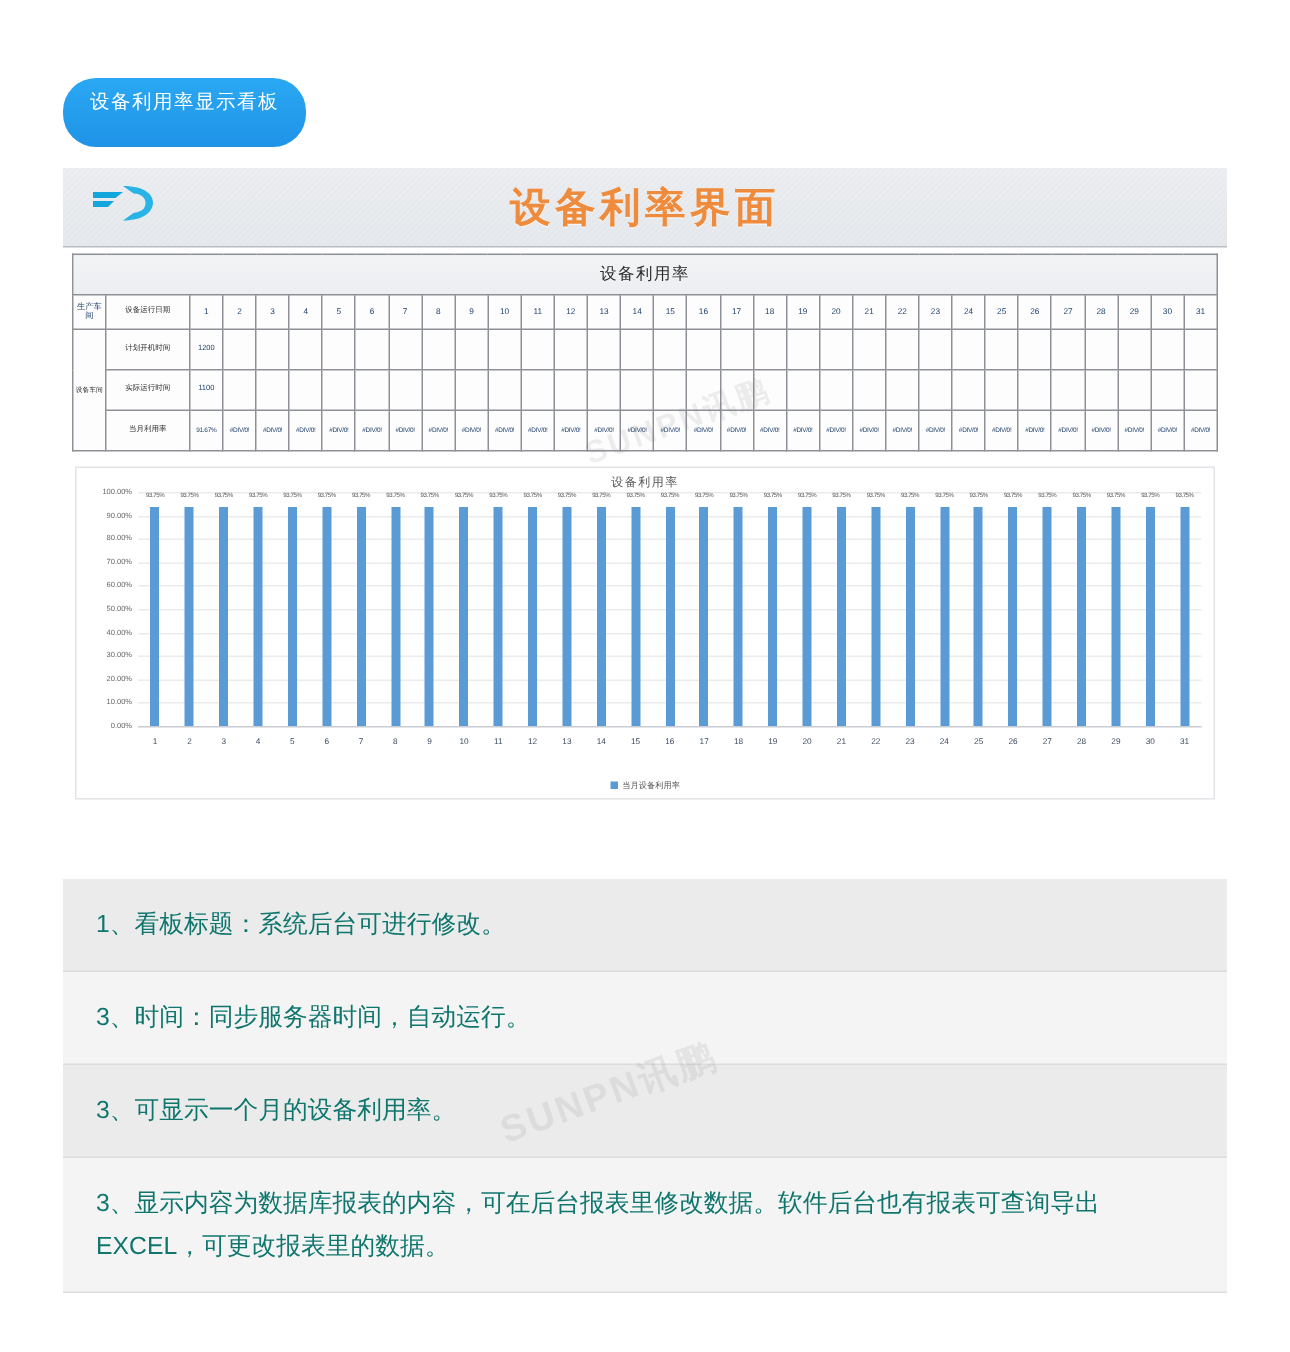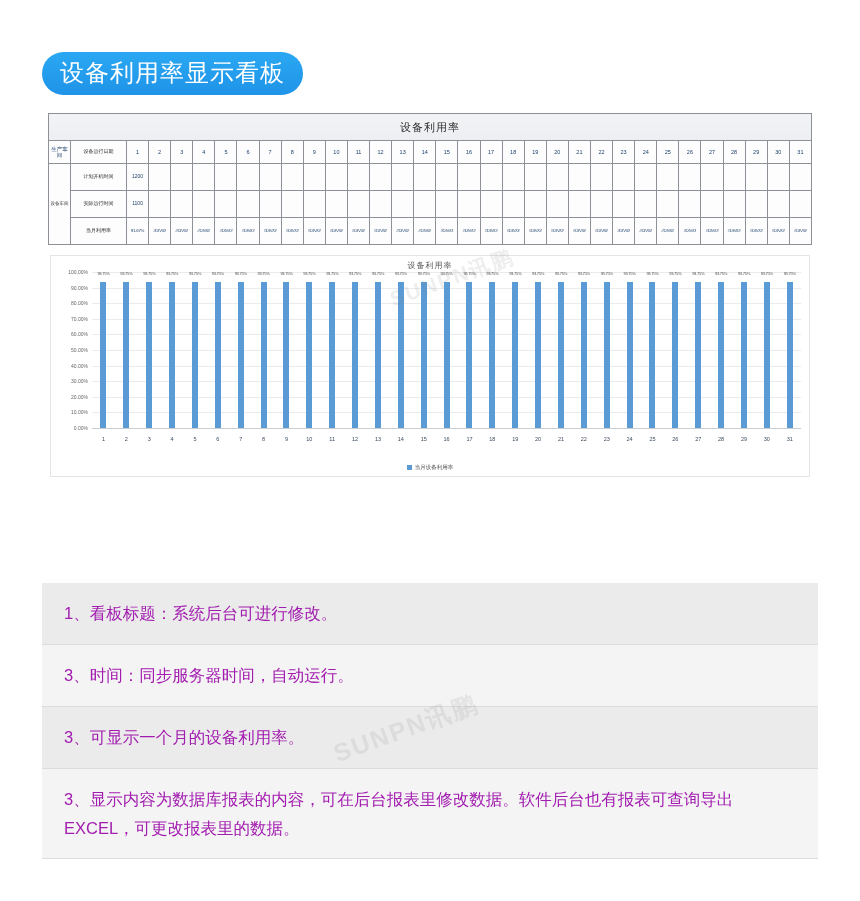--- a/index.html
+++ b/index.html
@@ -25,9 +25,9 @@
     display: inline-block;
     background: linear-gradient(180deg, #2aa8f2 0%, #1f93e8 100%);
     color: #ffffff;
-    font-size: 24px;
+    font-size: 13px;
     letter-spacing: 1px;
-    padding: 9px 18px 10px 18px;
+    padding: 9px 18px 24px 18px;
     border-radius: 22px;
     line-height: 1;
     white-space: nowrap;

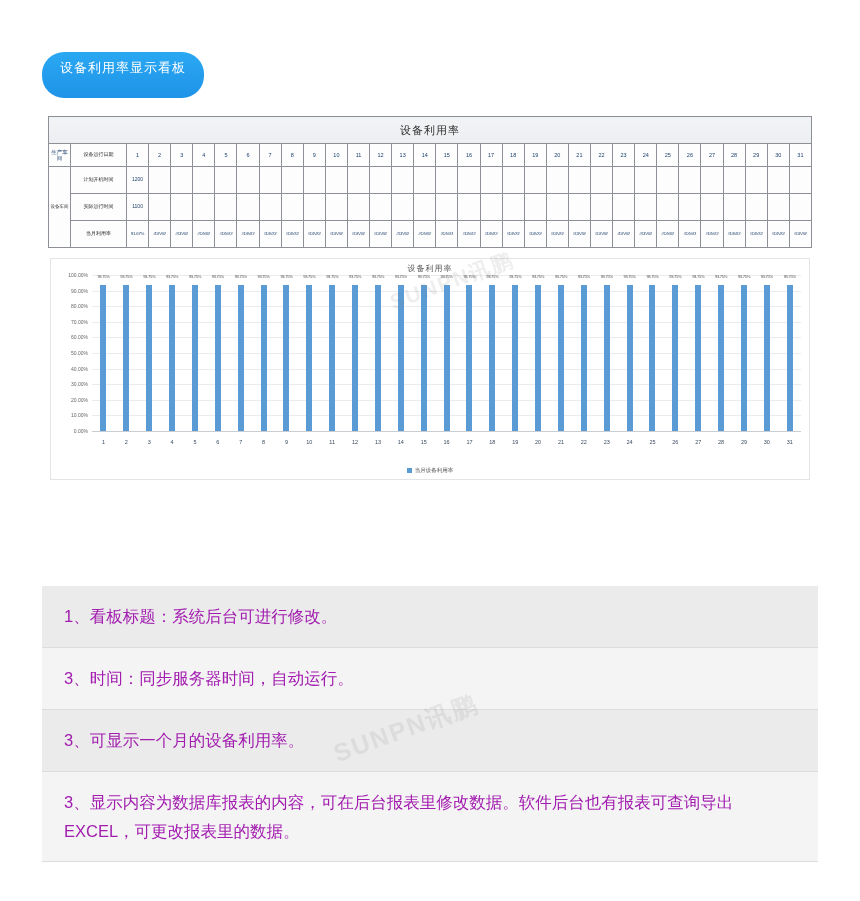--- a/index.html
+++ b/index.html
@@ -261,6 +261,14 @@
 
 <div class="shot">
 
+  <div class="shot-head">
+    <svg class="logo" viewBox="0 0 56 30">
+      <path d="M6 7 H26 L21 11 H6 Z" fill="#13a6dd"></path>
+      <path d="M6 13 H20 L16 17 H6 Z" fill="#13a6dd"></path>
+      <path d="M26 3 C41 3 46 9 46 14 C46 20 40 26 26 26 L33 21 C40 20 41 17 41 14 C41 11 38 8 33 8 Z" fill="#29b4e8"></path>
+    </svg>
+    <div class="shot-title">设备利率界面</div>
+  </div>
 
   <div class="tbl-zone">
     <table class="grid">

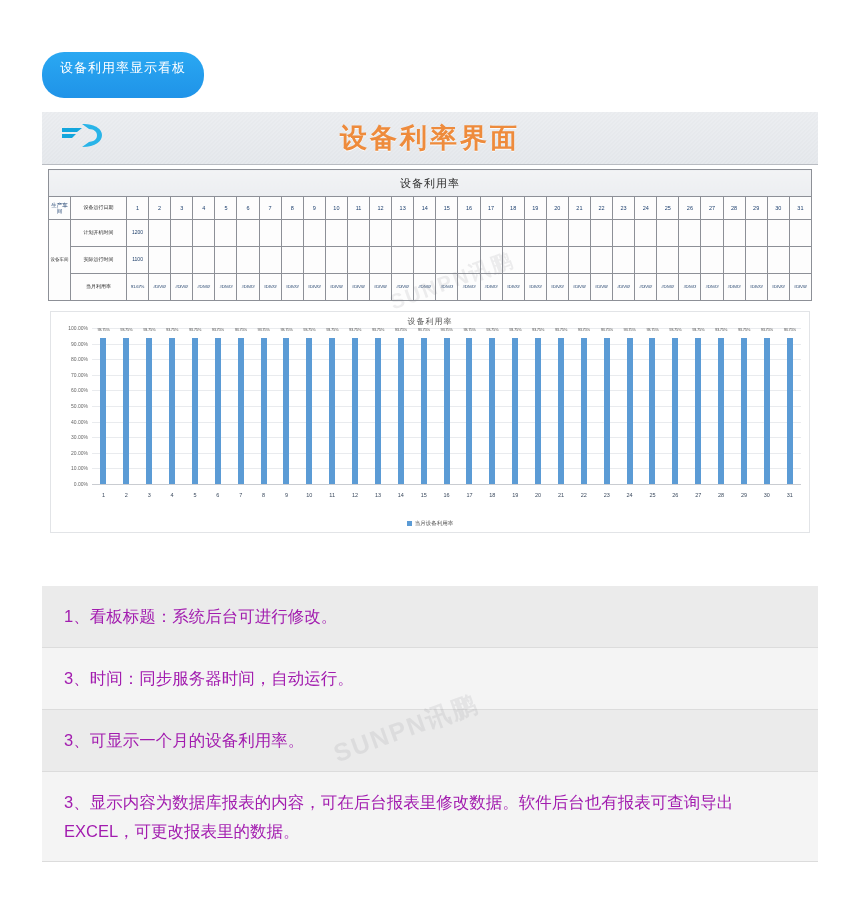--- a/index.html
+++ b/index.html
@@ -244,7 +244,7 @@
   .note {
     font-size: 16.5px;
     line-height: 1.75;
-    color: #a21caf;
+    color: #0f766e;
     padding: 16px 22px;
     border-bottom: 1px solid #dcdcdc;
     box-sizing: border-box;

* * *

**Task description**:
Where a record holds a picture, leave the picture out and restate the rest word for word.

**Response box**:
--- a/index.html
+++ b/index.html
@@ -25,9 +25,9 @@
     display: inline-block;
     background: linear-gradient(180deg, #2aa8f2 0%, #1f93e8 100%);
     color: #ffffff;
-    font-size: 24px;
+    font-size: 13px;
     letter-spacing: 1px;
-    padding: 9px 18px 10px 18px;
+    padding: 9px 18px 24px 18px;
     border-radius: 22px;
     line-height: 1;
     white-space: nowrap;

--- a/index.html
+++ b/index.html
@@ -261,6 +261,14 @@
 
 <div class="shot">
 
+  <div class="shot-head">
+    <svg class="logo" viewBox="0 0 56 30">
+      <path d="M6 7 H26 L21 11 H6 Z" fill="#13a6dd"></path>
+      <path d="M6 13 H20 L16 17 H6 Z" fill="#13a6dd"></path>
+      <path d="M26 3 C41 3 46 9 46 14 C46 20 40 26 26 26 L33 21 C40 20 41 17 41 14 C41 11 38 8 33 8 Z" fill="#29b4e8"></path>
+    </svg>
+    <div class="shot-title">设备利率界面</div>
+  </div>
 
   <div class="tbl-zone">
     <table class="grid">

--- a/index.html
+++ b/index.html
@@ -244,7 +244,7 @@
   .note {
     font-size: 16.5px;
     line-height: 1.75;
-    color: #a21caf;
+    color: #0f766e;
     padding: 16px 22px;
     border-bottom: 1px solid #dcdcdc;
     box-sizing: border-box;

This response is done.